The SQLServer:Latches object in Microsoft SQL Server provides counters to monitor internal SQL Server resource locks called latches. Monitoring the latches to determine user activity and resource usage can help you to identify performance bottlenecks.

Metric name Metric description

Average Latch Wait Time (ms)

Average latch wait time (in milliseconds) for latch requests that had to wait.

Latch Waits/sec

Number of latch requests that could not be granted immediately.

Lock statistics

The SQLServer:Locks object in Microsoft SQL Server provides information about SQL Server locks on individual resource types. Locks are held on SQL Server resources, such as rows read or modified during a transaction, to prevent concurrent use of resources by different transactions. For example, if an exclusive (X) lock is held on a row within a table by a transaction, no other transaction can modify that row until the lock is released. Minimizing locks increases concurrency, which can improve performance. Multiple instances of the Locks object can be monitored at the same time, with each instance representing a lock on a resource type.

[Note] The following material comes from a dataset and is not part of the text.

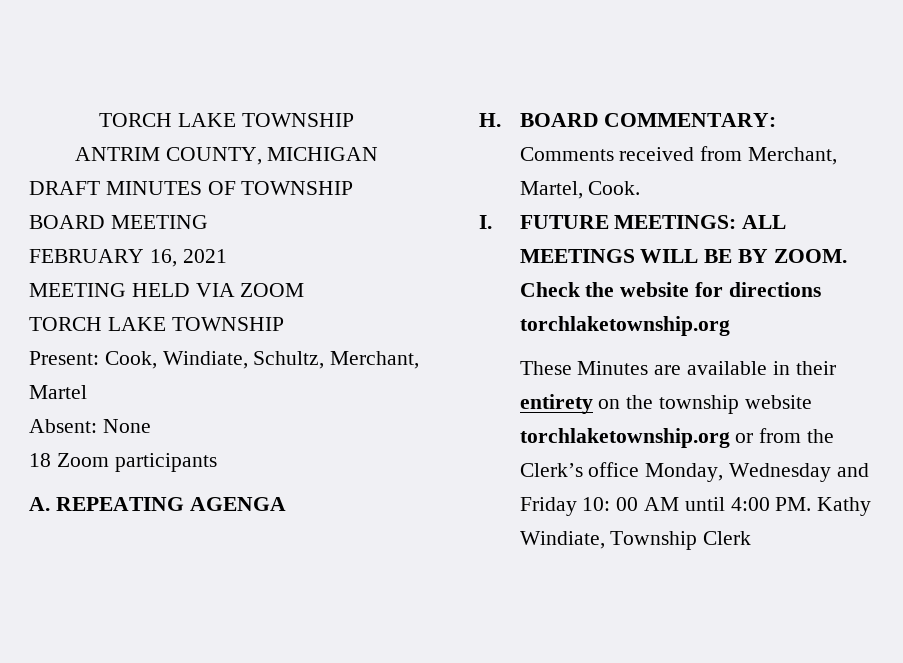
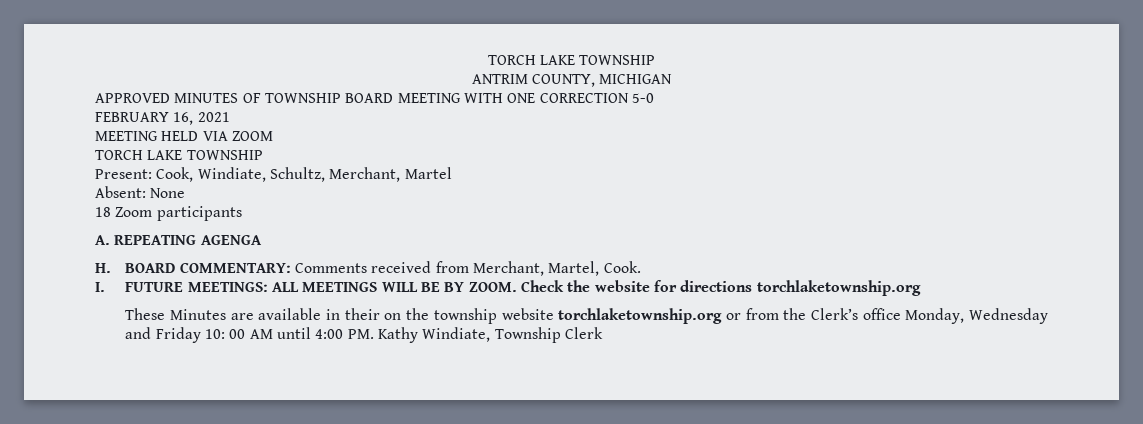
- DRAFT MINUTES OF TOWNSHIP BOARD MEETING
+ APPROVED MINUTES OF TOWNSHIP BOARD MEETING WITH ONE CORRECTION 5-0
- These Minutes are available in their entirety on the township website torchlaketownship.org or from the Clerk’s office Monday, Wednesday and Friday 10: 00 AM until 4:00 PM. Kathy Windiate, Township Clerk
+ These Minutes are available in their on the township website torchlaketownship.org or from the Clerk’s office Monday, Wednesday and Friday 10: 00 AM until 4:00 PM. Kathy Windiate, Township Clerk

Metric name Metric description

Lock Timeouts/sec

Number of lock requests per second that timed out, including requests for NOWAIT locks.

Lock Wait Time (ms)

Total wait time (in milliseconds) for locks in the last second.

Lock Waits/sec

Number of lock requests per second that required the caller to wait.

Deadlocks/sec

Number of lock requests per second that resulted in a deadlock.

SQL statistics

The SQLServer:SQL Statistics object in SQL Server provides counters to monitor compilation and the type of requests sent to an instance of SQL Server. Monitoring the number of query compilations and recompilations and the number of batches received by an instance of SQL Server gives you an indication of how quickly SQL Server is processing user queries and how effectively the query optimizer is processing the queries.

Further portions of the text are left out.